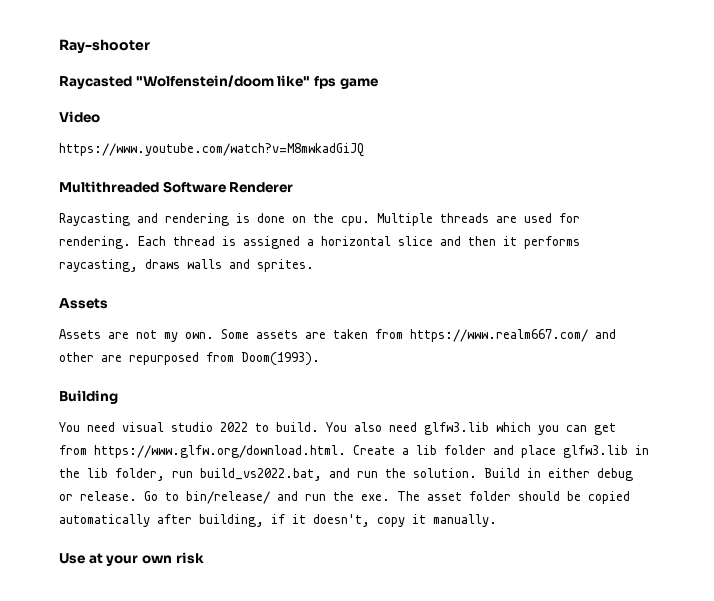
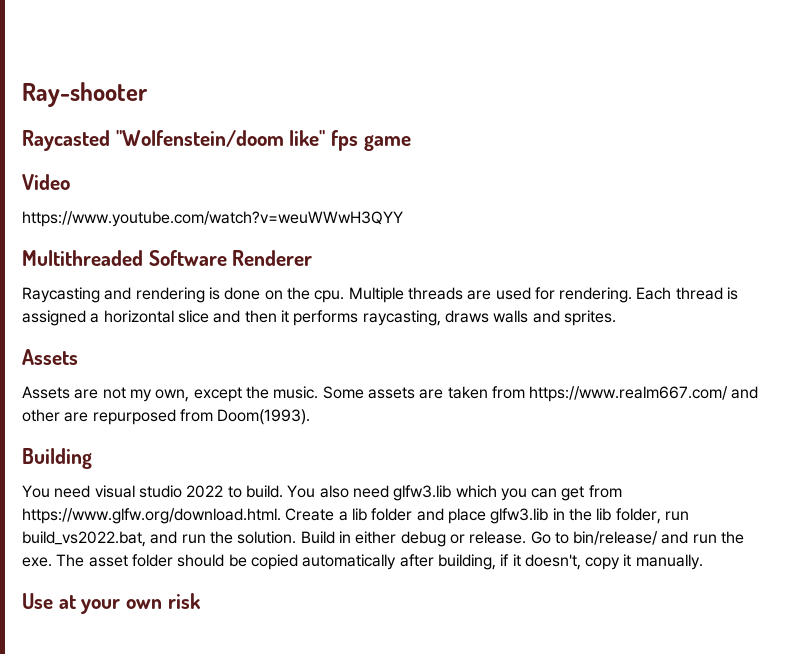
- https://www.youtube.com/watch?v=M8mwkadGiJQ
+ https://www.youtube.com/watch?v=weuWWwH3QYY
- Assets are not my own.
+ Assets are not my own, except the music.

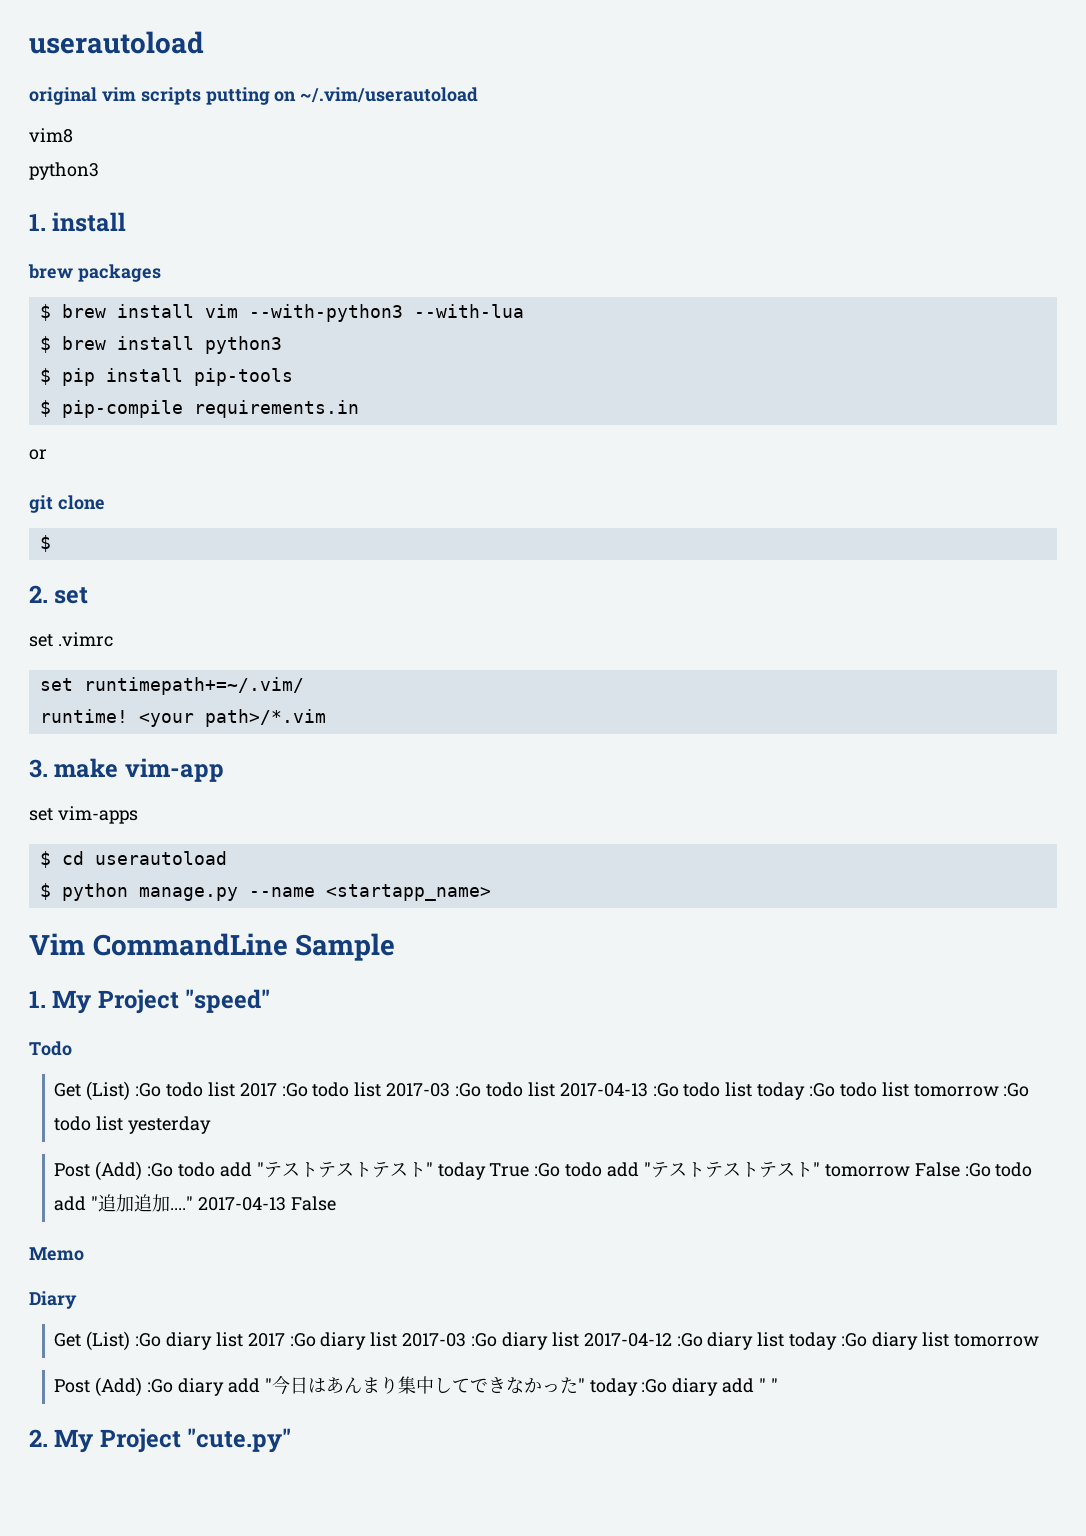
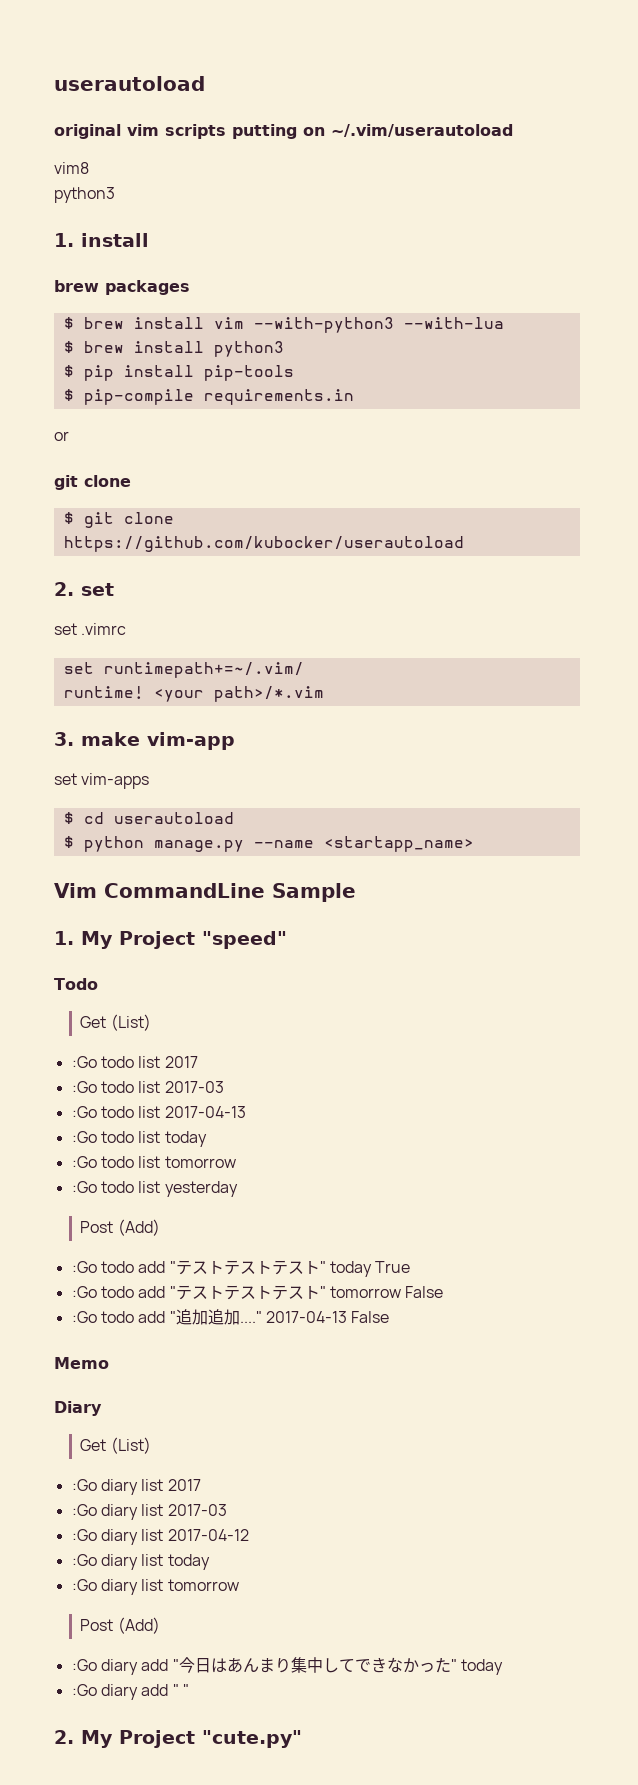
  or
  git clone
- $
+ $ git clone https://github.com/kubocker/userautoload
  Todo
- Get (List) :Go todo list 2017 :Go todo list 2017-03 :Go todo list 2017-04-13 :Go todo list today :Go todo list tomorrow :Go todo list yesterday
- Post (Add) :Go todo add "テストテストテスト" today True :Go todo add "テストテストテスト" tomorrow False :Go todo add "追加追加...."
+ Get (List)
+ :Go todo list 2017
+ :Go todo list 2017-03
+ :Go todo list 2017-04-13
+ :Go todo list today
+ :Go todo list tomorrow
+ :Go todo list yesterday
+ Post (Add)
+ :Go todo add "テストテストテスト" today True
+ :Go todo add "テストテストテスト" tomorrow False
+ :Go todo add "追加追加...."
  Diary
- Get (List) :Go diary list 2017 :Go diary list 2017-03 :Go diary list 2017-04-12 :Go diary list today :Go diary list tomorrow
- Post (Add) :Go diary add "今日はあんまり集中してできなかった" today :Go diary add " "
+ Get (List)
+ :Go diary list 2017
+ :Go diary list 2017-03
+ :Go diary list 2017-04-12
+ :Go diary list today
+ :Go diary list tomorrow
+ Post (Add)
+ :Go diary add "今日はあんまり集中してできなかった" today
+ :Go diary add " "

Prompt: The result should be all the records, retyped exactly, with no pictures among them.

Exercise solution:
- https://www.youtube.com/watch?v=M8mwkadGiJQ
+ https://www.youtube.com/watch?v=weuWWwH3QYY
- Assets are not my own.
+ Assets are not my own, except the music.

  or
  git clone
- $
+ $ git clone https://github.com/kubocker/userautoload
  Todo
- Get (List) :Go todo list 2017 :Go todo list 2017-03 :Go todo list 2017-04-13 :Go todo list today :Go todo list tomorrow :Go todo list yesterday
- Post (Add) :Go todo add "テストテストテスト" today True :Go todo add "テストテストテスト" tomorrow False :Go todo add "追加追加...."
+ Get (List)
+ :Go todo list 2017
+ :Go todo list 2017-03
+ :Go todo list 2017-04-13
+ :Go todo list today
+ :Go todo list tomorrow
+ :Go todo list yesterday
+ Post (Add)
+ :Go todo add "テストテストテスト" today True
+ :Go todo add "テストテストテスト" tomorrow False
+ :Go todo add "追加追加...."
  Diary
- Get (List) :Go diary list 2017 :Go diary list 2017-03 :Go diary list 2017-04-12 :Go diary list today :Go diary list tomorrow
- Post (Add) :Go diary add "今日はあんまり集中してできなかった" today :Go diary add " "
+ Get (List)
+ :Go diary list 2017
+ :Go diary list 2017-03
+ :Go diary list 2017-04-12
+ :Go diary list today
+ :Go diary list tomorrow
+ Post (Add)
+ :Go diary add "今日はあんまり集中してできなかった" today
+ :Go diary add " "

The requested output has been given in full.